Transpose a (table-like) query result by creating an event (row) for each column (attribute name), in which attributes are named row[1], row[2], etc.

ParameterTypeRequiredDefault ValueDescription
columnstringoptional[a]column Field to use as column value.
headerstringoptional[a]  Use this field as header value.
limitintegeroptional[a]5 Maximum number of rows to transpose.
  Minimum1 
  Maximum1,000 
pivot[b]stringoptional[a]  Use this field as header AND column value.

[a] Optional parameters use their default value unless explicitly set.

[b] The argument name pivot can be omitted.

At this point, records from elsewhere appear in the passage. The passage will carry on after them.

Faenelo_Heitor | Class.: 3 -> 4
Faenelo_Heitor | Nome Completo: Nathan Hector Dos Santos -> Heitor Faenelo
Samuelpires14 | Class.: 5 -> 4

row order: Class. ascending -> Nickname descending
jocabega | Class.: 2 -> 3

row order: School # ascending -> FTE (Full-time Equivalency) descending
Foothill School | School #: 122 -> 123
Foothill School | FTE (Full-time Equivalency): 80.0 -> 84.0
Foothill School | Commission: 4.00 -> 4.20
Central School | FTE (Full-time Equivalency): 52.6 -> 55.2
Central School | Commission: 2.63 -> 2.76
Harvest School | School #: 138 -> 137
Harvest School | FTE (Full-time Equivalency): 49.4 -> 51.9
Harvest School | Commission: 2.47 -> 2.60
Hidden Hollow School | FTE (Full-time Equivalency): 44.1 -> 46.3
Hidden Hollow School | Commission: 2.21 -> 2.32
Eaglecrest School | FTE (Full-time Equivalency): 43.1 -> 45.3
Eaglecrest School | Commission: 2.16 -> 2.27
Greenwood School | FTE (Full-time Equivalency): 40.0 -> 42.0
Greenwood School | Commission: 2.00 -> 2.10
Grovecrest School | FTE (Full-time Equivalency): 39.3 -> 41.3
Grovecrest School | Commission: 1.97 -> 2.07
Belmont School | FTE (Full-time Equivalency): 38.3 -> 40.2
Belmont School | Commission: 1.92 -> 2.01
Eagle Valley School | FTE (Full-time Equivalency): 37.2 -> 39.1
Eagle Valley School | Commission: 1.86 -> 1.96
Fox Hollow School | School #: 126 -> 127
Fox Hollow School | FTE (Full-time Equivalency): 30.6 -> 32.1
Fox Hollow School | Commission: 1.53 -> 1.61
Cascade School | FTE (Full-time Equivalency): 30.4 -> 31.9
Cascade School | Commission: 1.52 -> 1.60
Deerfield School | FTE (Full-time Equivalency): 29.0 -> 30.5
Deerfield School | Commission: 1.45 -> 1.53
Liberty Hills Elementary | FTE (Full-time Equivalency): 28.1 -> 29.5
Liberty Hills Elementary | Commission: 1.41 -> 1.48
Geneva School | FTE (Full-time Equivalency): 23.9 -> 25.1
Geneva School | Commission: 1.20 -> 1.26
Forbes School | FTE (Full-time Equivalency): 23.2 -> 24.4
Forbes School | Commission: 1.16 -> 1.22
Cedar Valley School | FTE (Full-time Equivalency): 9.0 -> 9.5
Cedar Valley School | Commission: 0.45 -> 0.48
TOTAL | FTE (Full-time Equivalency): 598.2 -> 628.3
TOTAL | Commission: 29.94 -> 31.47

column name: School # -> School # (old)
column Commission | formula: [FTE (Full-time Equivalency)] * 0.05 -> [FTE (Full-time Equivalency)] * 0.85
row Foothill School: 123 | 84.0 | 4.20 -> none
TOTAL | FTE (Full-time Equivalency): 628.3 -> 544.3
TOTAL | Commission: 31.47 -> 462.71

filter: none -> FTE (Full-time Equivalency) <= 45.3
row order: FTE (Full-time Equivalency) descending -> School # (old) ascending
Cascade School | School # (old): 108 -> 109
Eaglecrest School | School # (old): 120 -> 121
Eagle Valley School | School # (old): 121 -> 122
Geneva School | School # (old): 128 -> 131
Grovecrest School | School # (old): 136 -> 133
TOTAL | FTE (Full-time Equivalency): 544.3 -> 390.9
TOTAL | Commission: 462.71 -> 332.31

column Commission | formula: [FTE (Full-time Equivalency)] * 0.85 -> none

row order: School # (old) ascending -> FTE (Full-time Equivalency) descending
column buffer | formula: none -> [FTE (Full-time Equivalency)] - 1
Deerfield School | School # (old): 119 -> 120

Hide omitted argument names for this function

Show omitted argument names for this function

For example, given a query that returns a table, such as:

logscale
groupby(loglevel)
loglevel _count
ERROR 2
WARN 400
INFO 200

The result can be transposed to:

logscale
groupby(loglevel)
| transpose()
column row[1] row[2] row[3]
_count 2 400 200
loglevel ERROR WARN INFO

To use the loglevel row as the header, use:

logscale
...
| transpose(header=loglevel)
column ERROR WARN INFO
_count 2 400 200

transpose() Examples

Create a Pivot Table

Creating a view of LogScale activity

Query
logscale
groupBy([type,actor.user.id],function={groupBy(actor.user.id, function=max(@timestamp))})
|transpose(header=type)
|drop(column)
Introduction

The humio-audit repository contains audit events for the LogScale cluster. Reporting on this information can provide a wealth of information, but a useful summary can be created based on the activities, users and which the latest user of that particular operation.

Step-by-Step
  1. Starting with the source repository events.

  2. logscale
    groupBy([type,actor.user.id],function={groupBy(actor.user.id, function=max(@timestamp))})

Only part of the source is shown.